Unter anderem, um sich mit der kirchlichen Haltung zur Homosexualität zu befassen, wurde bei der letzten bischöflichen Vollversammlung ein 27 Seiten langes Dokument zur "LGBT+-Frage" verfasst. Darin geht es (vermeintlich) um die Anerkennung der Würde von lesbischen, schwulen, bi- und transsexuellen Menschen, aber auch die Ablehnung des Genderns, die Nichtanerkennung des dritten Geschlechts und die sogenannten Konversionstherapien kommen darin zur Sprache.

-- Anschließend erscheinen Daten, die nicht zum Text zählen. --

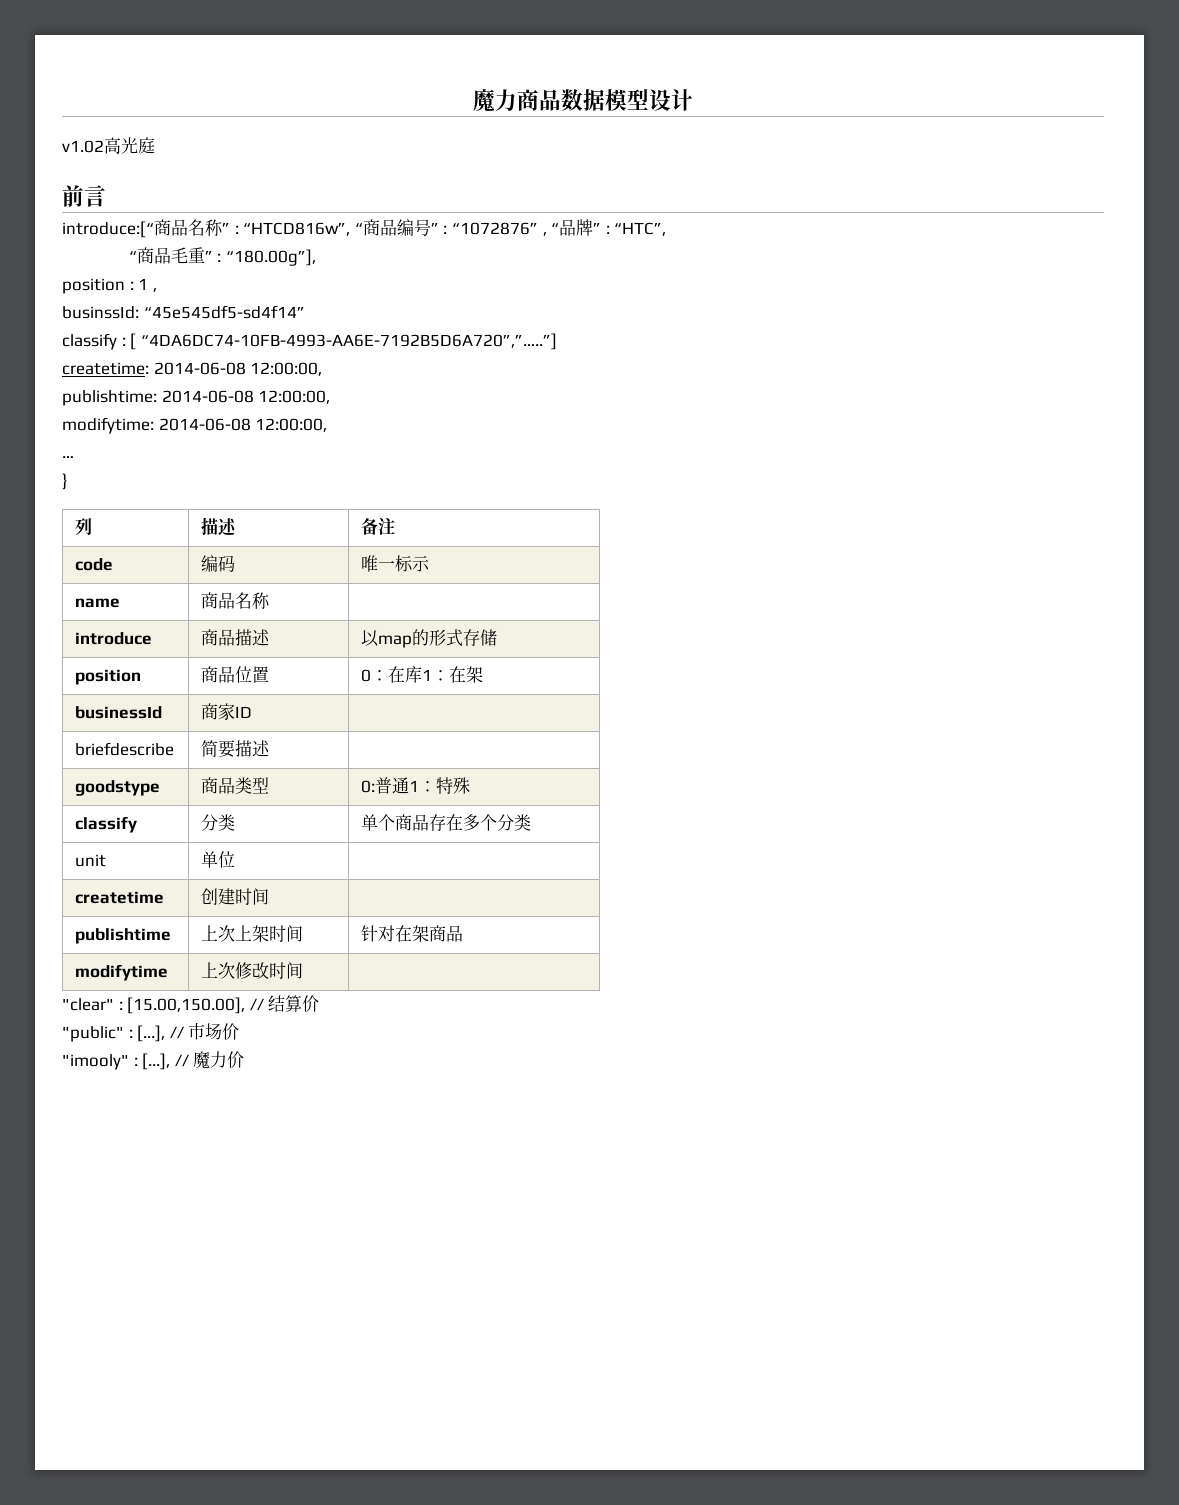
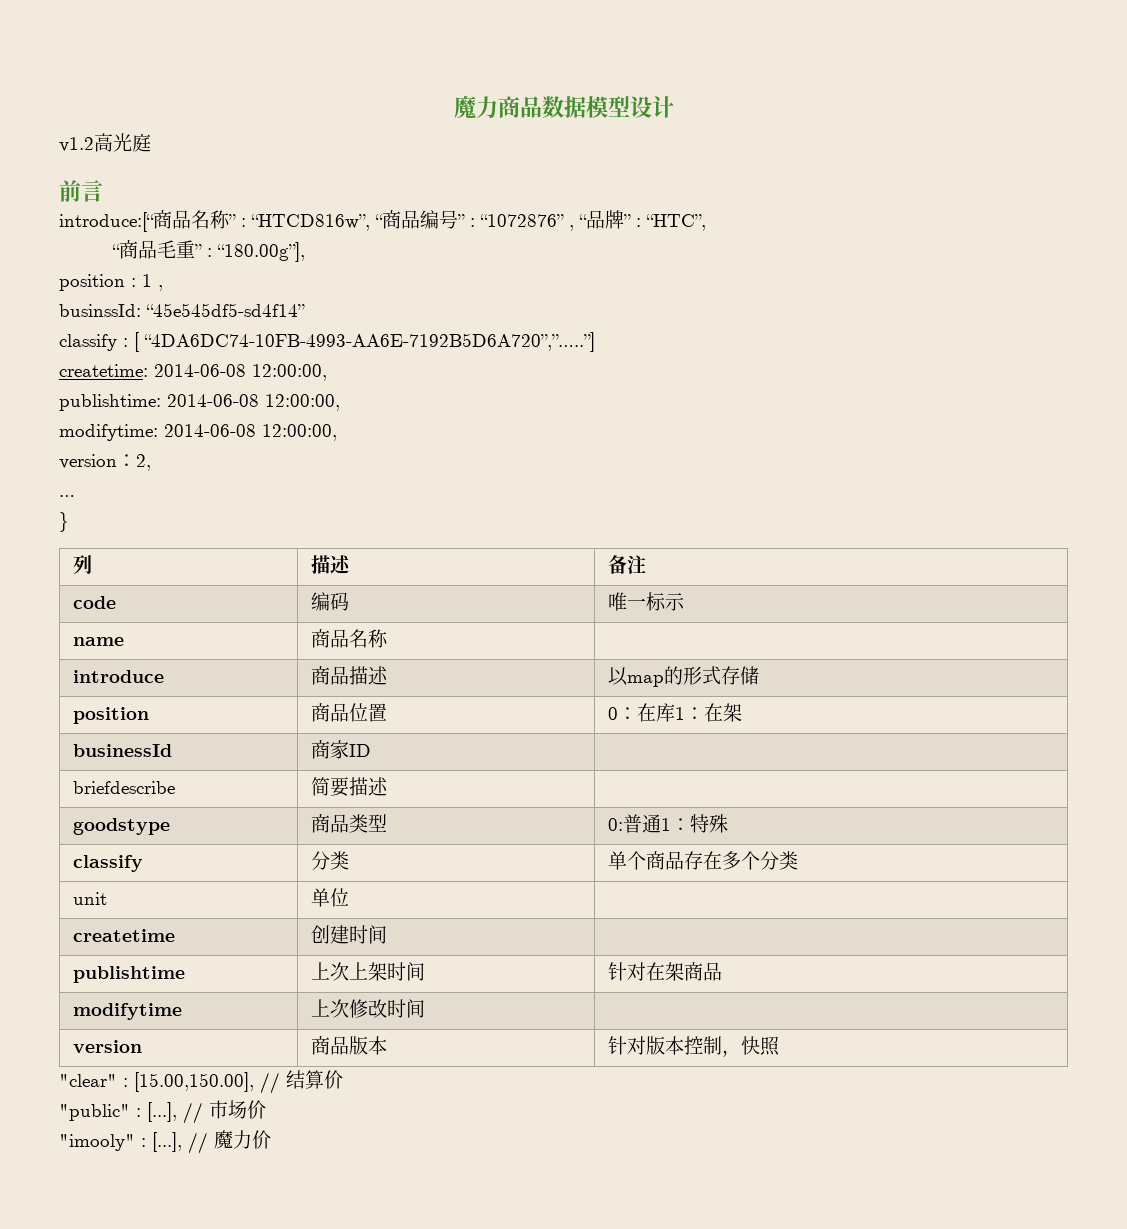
- v1.02高光庭
+ v1.2高光庭
+ version：2,
+ version | 商品版本 | 针对版本控制，快照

Laut dem Weihbischof Jozef Wrobel, der gleichzeitig der Vorsitzende der Bioethik-Expertengruppe zur Konferenz war, können homosexuelle Neigungen überwunden und die Träger dieser im Zuge einer Therapie seelisch gestärkt werden. Auch ein Leben ohne Ehe und in Keuschheit für Homosexuelle müsse ihm zufolge angestrebt werden, da diese in heterosexuellen Partnerschaften nicht glücklich werden können. Die Option, auch gleichgeschlechtliche Paare heiraten zu lassen, kommt für ihn nicht in Frage. Dass damit Forderungen aufgestellt werden, die im Widerspruch zu ärztlichen Empfehlungen stehen und Homosexualität fälschlicherweise als Krankheit bezeichnet wird, wird an keiner Stelle im Papier reflektiert.

Die zwei Bedingungen, unter denen Homosexuelle eine Therapie erhalten sollen, sind zum einen die Freiwilligkeit, wonach also der Wunsch dazu bestehen müsse, und zum anderen dürfe die betreffende Person noch keine "sexuellen Erfahrungen homosexueller Art" gemacht haben.

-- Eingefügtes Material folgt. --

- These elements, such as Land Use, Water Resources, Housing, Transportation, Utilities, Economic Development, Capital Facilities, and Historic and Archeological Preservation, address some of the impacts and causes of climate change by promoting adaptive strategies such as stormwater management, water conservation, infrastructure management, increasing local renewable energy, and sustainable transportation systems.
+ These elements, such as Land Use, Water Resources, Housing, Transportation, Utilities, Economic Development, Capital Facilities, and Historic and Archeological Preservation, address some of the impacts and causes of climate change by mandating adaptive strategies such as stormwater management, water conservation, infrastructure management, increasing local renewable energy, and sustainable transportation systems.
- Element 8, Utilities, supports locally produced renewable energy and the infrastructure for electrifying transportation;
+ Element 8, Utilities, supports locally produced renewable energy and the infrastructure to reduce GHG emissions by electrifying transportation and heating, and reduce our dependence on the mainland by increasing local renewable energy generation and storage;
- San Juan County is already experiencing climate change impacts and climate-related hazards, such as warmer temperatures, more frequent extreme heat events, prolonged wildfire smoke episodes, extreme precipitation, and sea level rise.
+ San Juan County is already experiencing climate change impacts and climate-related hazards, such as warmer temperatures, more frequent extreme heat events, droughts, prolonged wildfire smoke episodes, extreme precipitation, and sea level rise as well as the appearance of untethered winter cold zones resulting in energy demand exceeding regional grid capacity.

Im Dokument finden sich noch weitere Standpunkte, die als reaktionär bezeichnet werden können. So wird darin die Ehe gleichgeschlechtlicher Paare als eine Schwächung der Institution Ehe interpretiert. Zwar bestreite die Kirche nicht, dass homosexuelle Menschen lieben können, aber dies könne nicht mit ehelicher Liebe gleichgesetzt werden. Auch sollen Paare, die nicht aus Mann und Frau bestehen, nicht die Möglichkeit haben, Kinder zu adoptieren. Ferner wird behauptet, dass Homosexualität ein "Symptom für Wunden an verschiedenen Ebenen der Persönlichkeit" sei. Außerdem sollen die Konversionstherapien und entsprechende Beratungen das Ziel haben, Menschen zu helfen, um "Gottes Willen in ihnen auszuführen". Hormonelle und operative Eingriffe in das Geschlecht, die einige Trans*-Personen vornehmen, seien zudem eine "Selbstverstümmelung".

Bereits seit längerem steht die polnische Kirche wegen eklatanten Fällen von Homophobie in der Kritik. Mehrere Priester haben die Bewegungen zur Stärkung der Rechte von LGBTIQ mit der Pest verglichen und als "Ideologie mit totalitären Merkmalen" diskreditiert. Während der polnischen Parlamentswahl 2019 hatten führende Politiker der PiS-Partei (sie erhielt 43,6 Prozent der Stimmen) im Einklang mit katholischen Geistlichen Kampagnen zur Abwertung sexueller Minderheiten gestartet. Der Erzbischof Marek Jedraszewski stellte sich auf die Seite der Regierungspartei und verkündete reichweitenstark in der Predigt zum Jahrestag des Warschauer Aufstandes, dass es eine neue Seuche in den Farben des Regenbogens gebe. In der aufgeheizten Stimmung kam es auch zu Angriffen auf Pride-Paraden mit mehreren Verletzten.

In Deutschland sind "Umpolungsversuche" an Minderjährigen bereits verboten. Ein in der zugehörigen Debatte vielfach ins Feld geführter Grund für das Verbot war die unnötige psychische Belastung, die von der Abwertung der Homosexualität herrührt. Es besteht unter den Mediziner*innen Konsens darüber, dass Depressionen, Angsterkrankungen und ein erhöhtes Suizidrisiko häufig direkte Folgen einer unterdrückten sexuellen Identität sind. Außerdem gibt es keine einzige Studie, die nachweist, dass die sexuelle Orientierung dauerhaft verändert werden kann. Diese Fakten vermögen viele polnische Geistliche offenbar nicht anzuerkennen.